Raw data section start

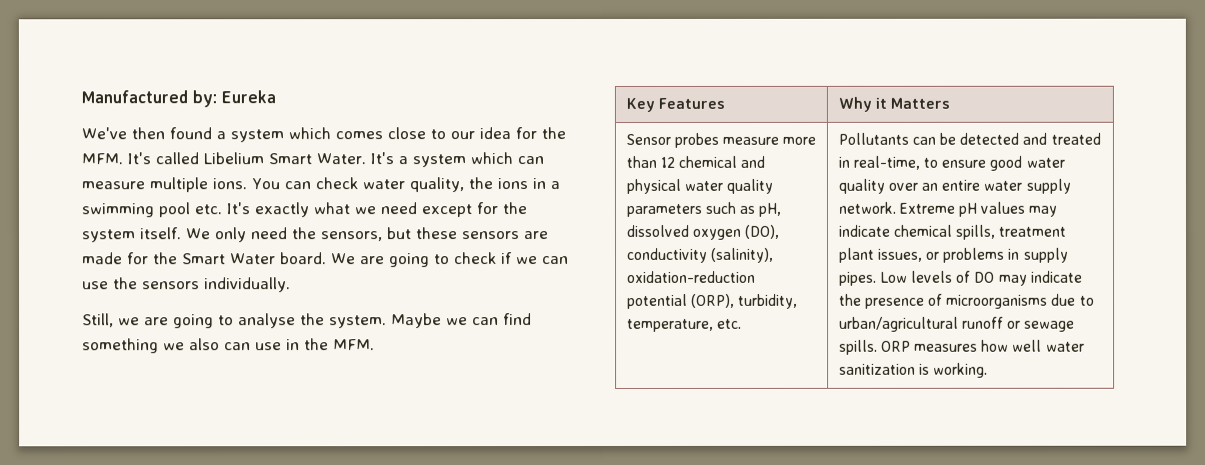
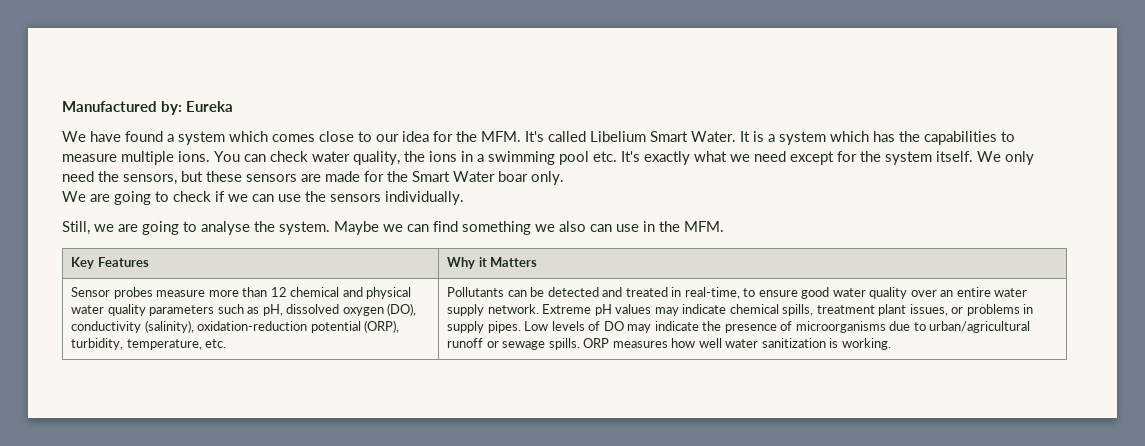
- We've then found a system which comes close to our idea for the MFM. It's called Libelium Smart Water.
+ We have found a system which comes close to our idea for the MFM. It's called Libelium Smart Water.
- It's a system which can measure multiple ions.
+ It is a system which has the capabilities to measure multiple ions.
- We only need the sensors, but these sensors are made for the Smart Water board. We are going to check if we can use the sensors individually.
+ We only need the sensors, but these sensors are made for the Smart Water boar only.
+ We are going to check if we can use the sensors individually.

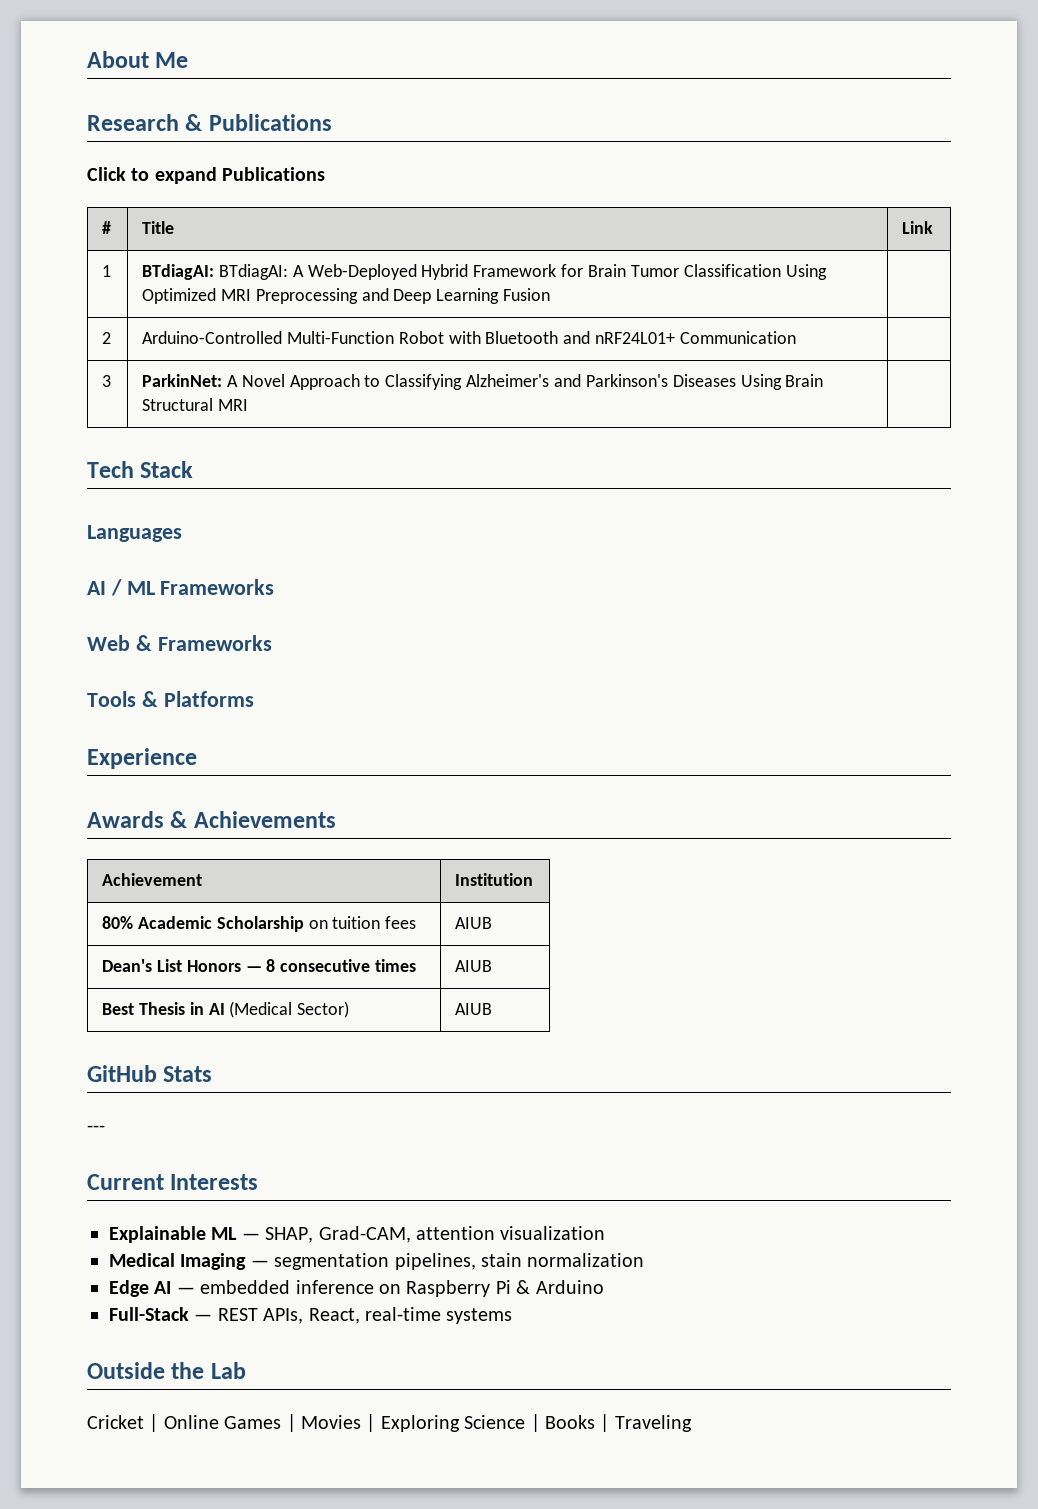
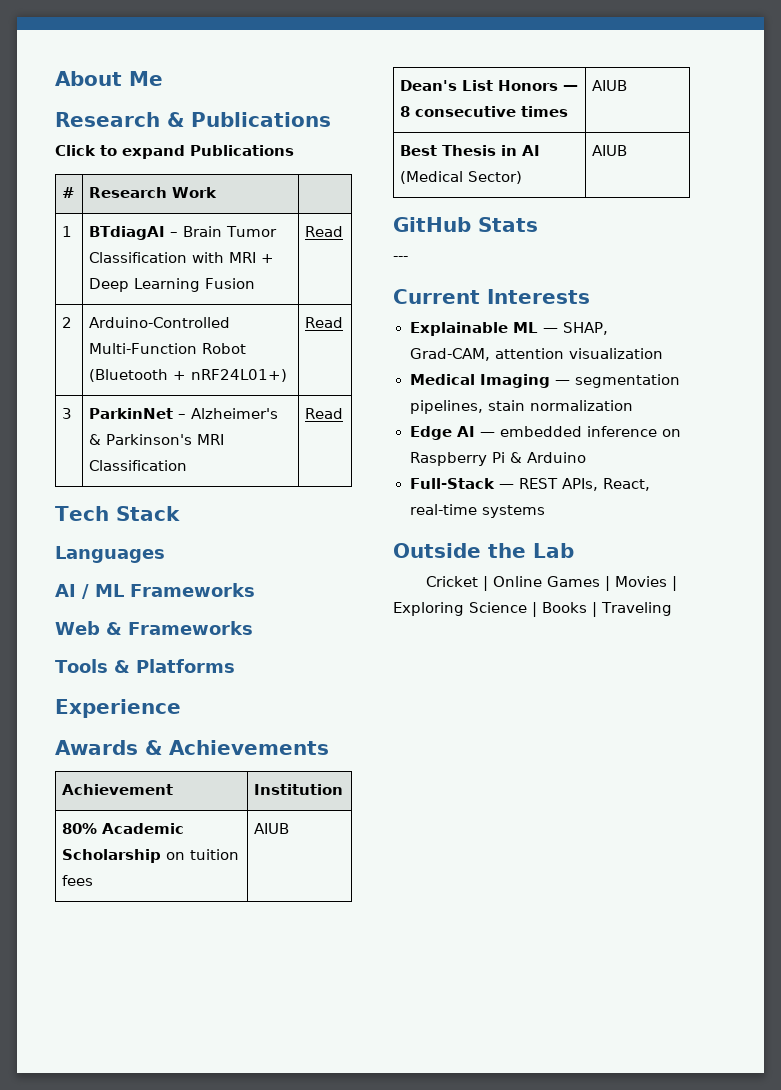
- # | Title | Link
+ # | Research Work |
- 1 | BTdiagAI: BTdiagAI: A Web-Deployed Hybrid Framework for Brain Tumor Classification Using Optimized MRI Preprocessing and Deep Learning Fusion |
+ 1 | BTdiagAI – Brain Tumor Classification with MRI + Deep Learning Fusion | Read
- 2 | Arduino-Controlled Multi-Function Robot with Bluetooth and nRF24L01+ Communication |
- 3 | ParkinNet: A Novel Approach to Classifying Alzheimer's and Parkinson's Diseases Using Brain Structural MRI |
+ 2 | Arduino-Controlled Multi-Function Robot (Bluetooth + nRF24L01+) | Read
+ 3 | ParkinNet – Alzheimer's & Parkinson's MRI Classification | Read

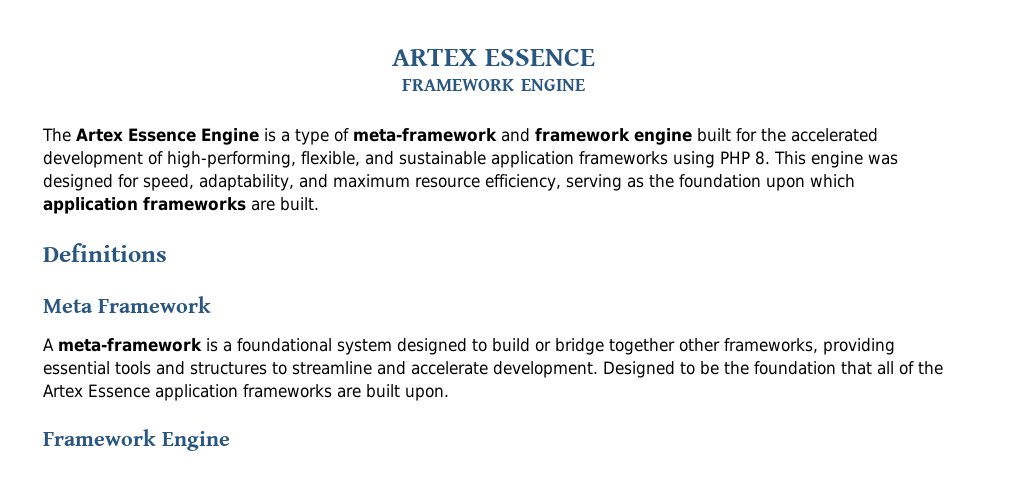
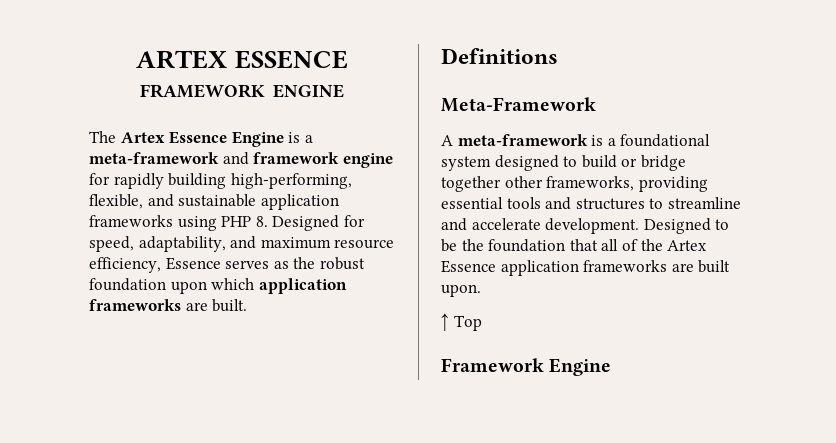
- The Artex Essence Engine is a type of meta-framework and framework engine built for the accelerated development of high-performing, flexible, and sustainable application frameworks using PHP 8. This engine was designed for speed, adaptability, and maximum resource efficiency, serving as the foundation upon which application frameworks are built.
+ The Artex Essence Engine is a meta-framework and framework engine for rapidly building high-performing, flexible, and sustainable application frameworks using PHP 8. Designed for speed, adaptability, and maximum resource efficiency, Essence serves as the robust foundation upon which application frameworks are built.
- Meta Framework
+ Meta-Framework
+ ↑ Top

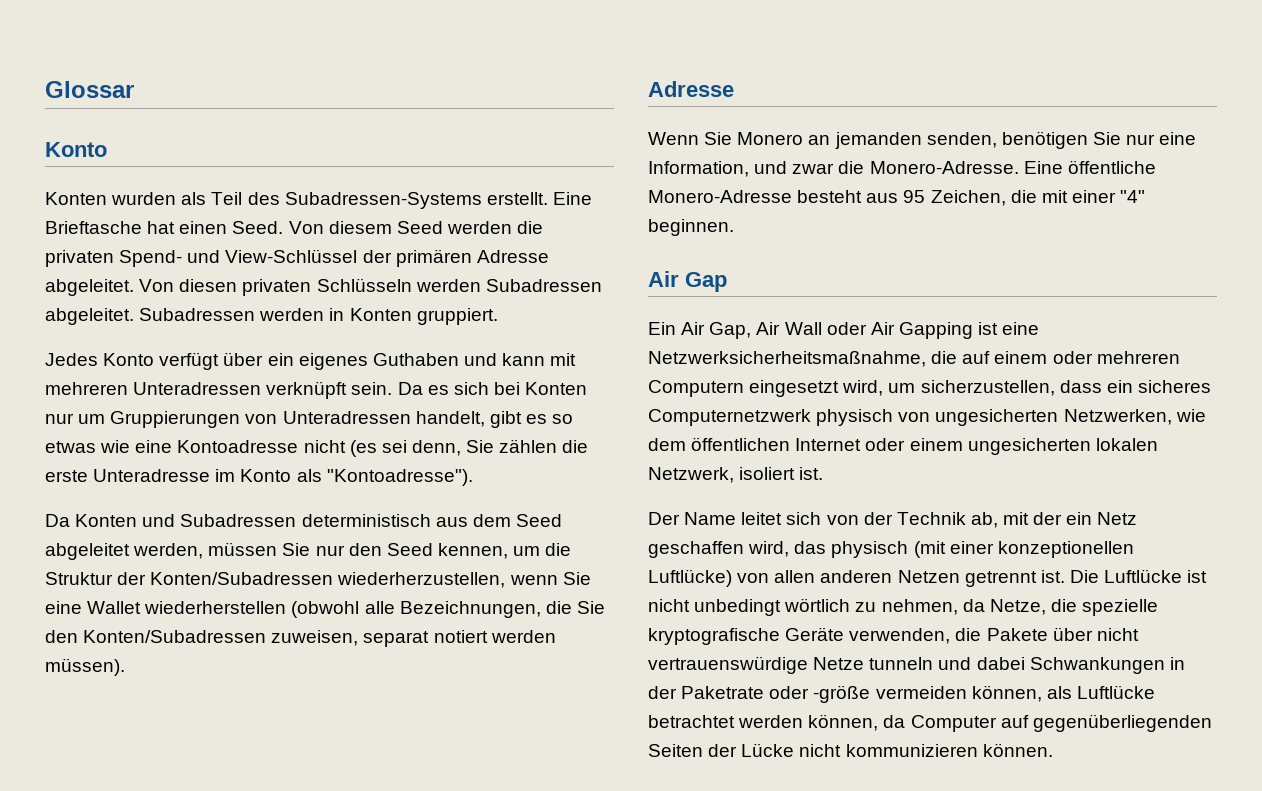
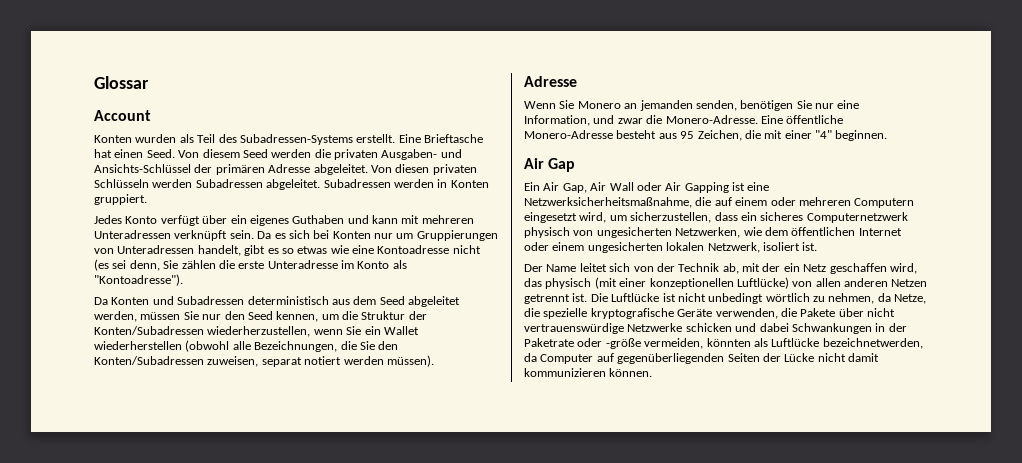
  Glossar
- Konto
+ Account
- Von diesem Seed werden die privaten Spend- und View-Schlüssel der primären Adresse abgeleitet.
+ Von diesem Seed werden die privaten Ausgaben- und Ansichts-Schlüssel der primären Adresse abgeleitet.
- Da Konten und Subadressen deterministisch aus dem Seed abgeleitet werden, müssen Sie nur den Seed kennen, um die Struktur der Konten/Subadressen wiederherzustellen, wenn Sie eine Wallet wiederherstellen (obwohl alle Bezeichnungen, die Sie den Konten/Subadressen zuweisen, separat notiert werden müssen).
+ Da Konten und Subadressen deterministisch aus dem Seed abgeleitet werden, müssen Sie nur den Seed kennen, um die Struktur der Konten/Subadressen wiederherzustellen, wenn Sie ein Wallet wiederherstellen (obwohl alle Bezeichnungen, die Sie den Konten/Subadressen zuweisen, separat notiert werden müssen).
- Die Luftlücke ist nicht unbedingt wörtlich zu nehmen, da Netze, die spezielle kryptografische Geräte verwenden, die Pakete über nicht vertrauenswürdige Netze tunneln und dabei Schwankungen in der Paketrate oder -größe vermeiden können, als Luftlücke betrachtet werden können, da Computer auf gegenüberliegenden Seiten der Lücke nicht kommunizieren können.
+ Die Luftlücke ist nicht unbedingt wörtlich zu nehmen, da Netze, die spezielle kryptografische Geräte verwenden, die Pakete über nicht vertrauenswürdige Netzwerke schicken und dabei Schwankungen in der Paketrate oder -größe vermeiden, könnten als Luftlücke bezeichnetwerden, da Computer auf gegenüberliegenden Seiten der Lücke nicht damit kommunizieren können.

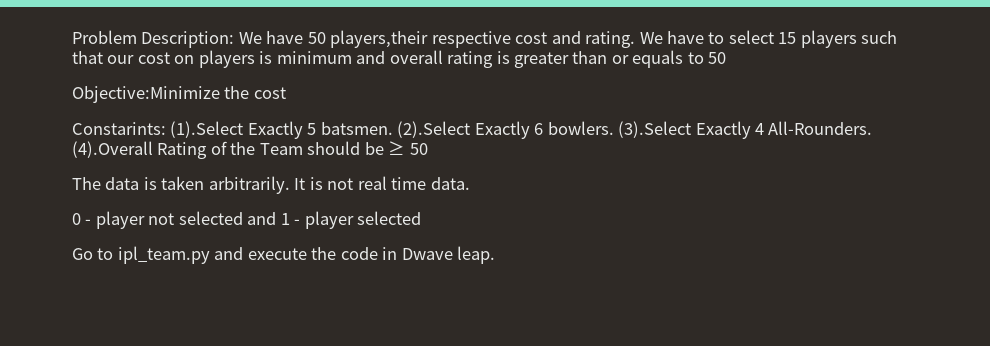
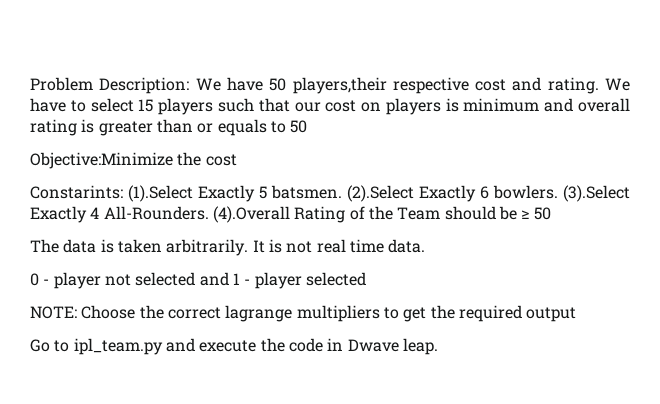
+ NOTE: Choose the correct lagrange multipliers to get the required output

Raw data section end

▶ _Task goal_:
Copy only what lies between the line with "Classification | Read" and the line with "- Von diesem", those two lines included, exactly as given above; pictures stay out.

▶ _Task output_:
+ 3 | ParkinNet – Alzheimer's & Parkinson's MRI Classification | Read

- The Artex Essence Engine is a type of meta-framework and framework engine built for the accelerated development of high-performing, flexible, and sustainable application frameworks using PHP 8. This engine was designed for speed, adaptability, and maximum resource efficiency, serving as the foundation upon which application frameworks are built.
+ The Artex Essence Engine is a meta-framework and framework engine for rapidly building high-performing, flexible, and sustainable application frameworks using PHP 8. Designed for speed, adaptability, and maximum resource efficiency, Essence serves as the robust foundation upon which application frameworks are built.
- Meta Framework
+ Meta-Framework
+ ↑ Top

  Glossar
- Konto
+ Account
- Von diesem Seed werden die privaten Spend- und View-Schlüssel der primären Adresse abgeleitet.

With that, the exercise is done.